Moody’s, S&P and Fitch said they consider the restructuring a distressed debt exchange.

Transocean notes dip

Transocean’s 8% debentures due 2027 (Ca/CCC-) slipped ½ point in mostly light trading during the session, a source said.

The Vernier, Switzerland-based offshore driller’s notes were quoted at 74½ bid, nearly 2 points lower this week.

Bed Bath & Beyond up

Bed Bath & Beyond’s 5.165% senior notes due 2044 (Caa3/CCC) saw a bump of 2¾ points by the day’s end, going out at 20¾ bid, a market source said.

The bonds slid into the teens earlier in August.

The Union, N.J.-based home products retailer on Wednesday announced strategic changes, including that it secured more than $500 million of new financing and plans a potential offering of up to 12 million shares of common stock.

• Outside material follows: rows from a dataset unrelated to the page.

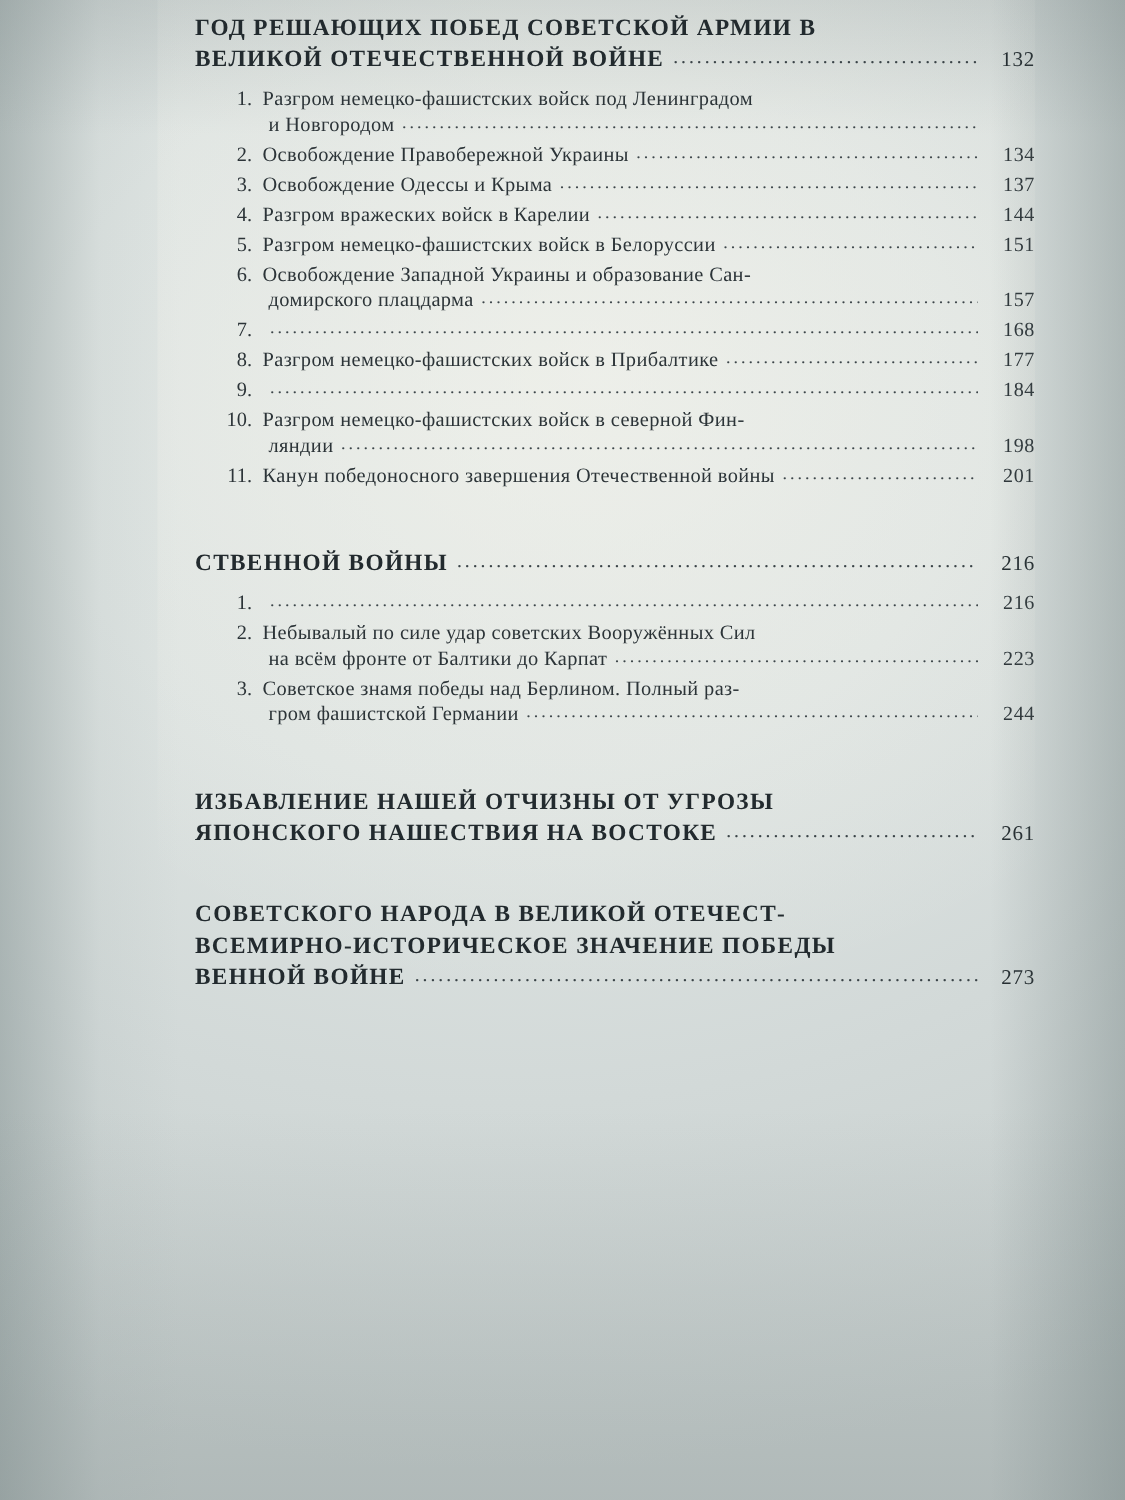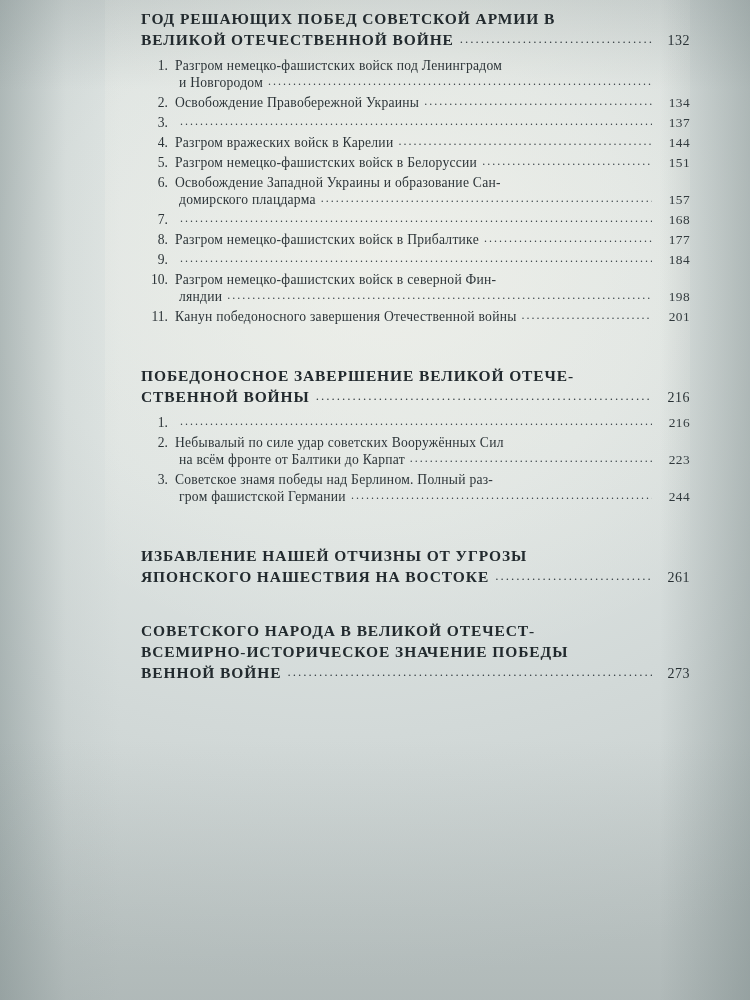--- a/index.html
+++ b/index.html
@@ -84,7 +84,7 @@
     align-items: baseline;
     white-space: nowrap;
   }
-  .sec-head .txt { flex: 0 0 auto; margin-left: 11px; }
+  .sec-head .txt { flex: 0 0 auto; }
   .sec-head .leader {
     flex: 1 1 auto;
     overflow: hidden;

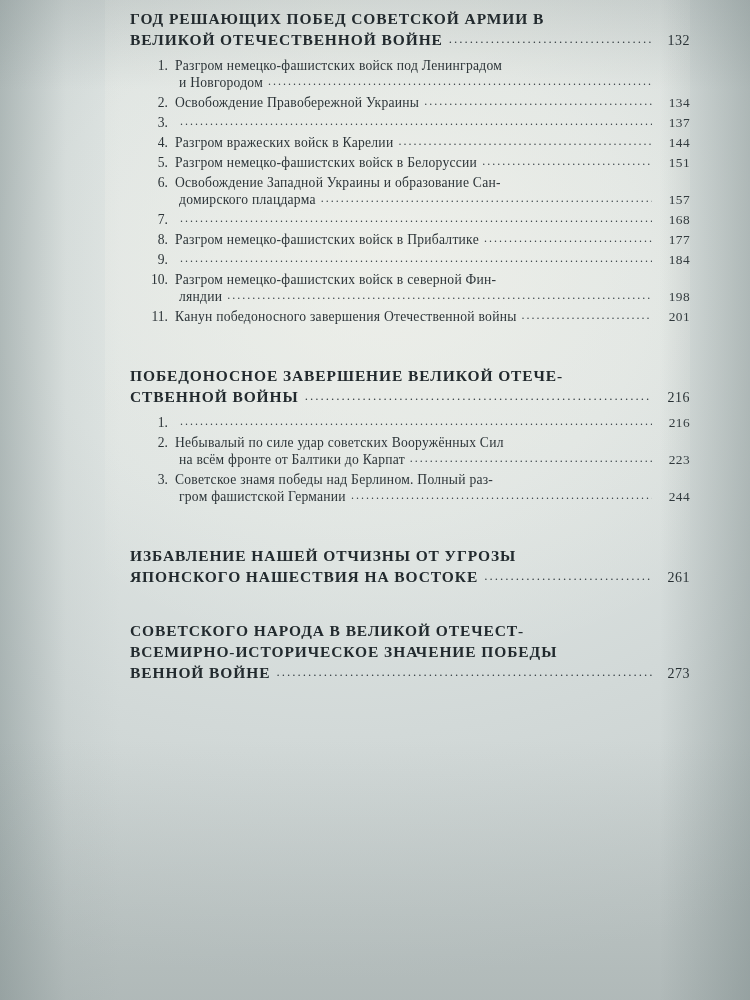--- a/index.html
+++ b/index.html
@@ -218,6 +218,7 @@
         <div class="item">
           <div class="row">
             <span class="num">3.</span>
+            <span class="txt">Освобождение Одессы и Крыма</span>
             <span class="leader">....................................................................................................................</span>
             <span class="pg">137</span>
           </div>

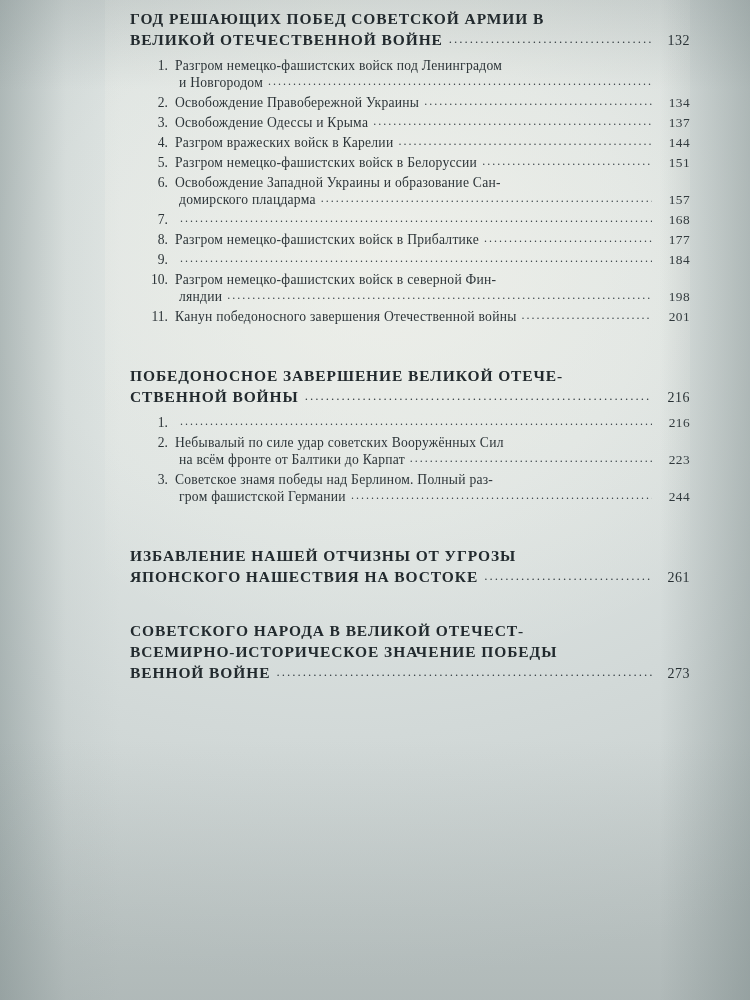--- a/index.html
+++ b/index.html
@@ -308,9 +308,6 @@
     <div class="section">
       <div class="sec-head">
         <div class="line">
-          <span class="txt">ПОБЕДОНОСНОЕ ЗАВЕРШЕНИЕ ВЕЛИКОЙ ОТЕЧЕ-</span>
-        </div>
-        <div class="line">
           <span class="txt">СТВЕННОЙ ВОЙНЫ</span>
           <span class="leader">....................................................................................................................</span>
           <span class="pg">216</span>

Bed Bath & Beyond also reported it has identified 150 lower-producing stores for closure, intends to exit three of its nine labels and that it is in the early phase of the search process for a new chief executive officer.

The retailer announced the ouster of its previous CEO and other senior leadership changes in June.

Bed Bath & Beyond plans to release second-quarter results on Sept. 29.

Distressed August returns

S&P U.S. High Yield Corporate Distressed Bond index one-day total returns remained soft on Tuesday at minus 0.71% but improved from minus 0.9% on Monday.

Month-to-date total returns hit negative numbers on Tuesday at minus 0.16%, down from 0.55% on Monday.

Year-to-date total returns dropped to minus 20.79% on Tuesday from minus 20.23% on Monday.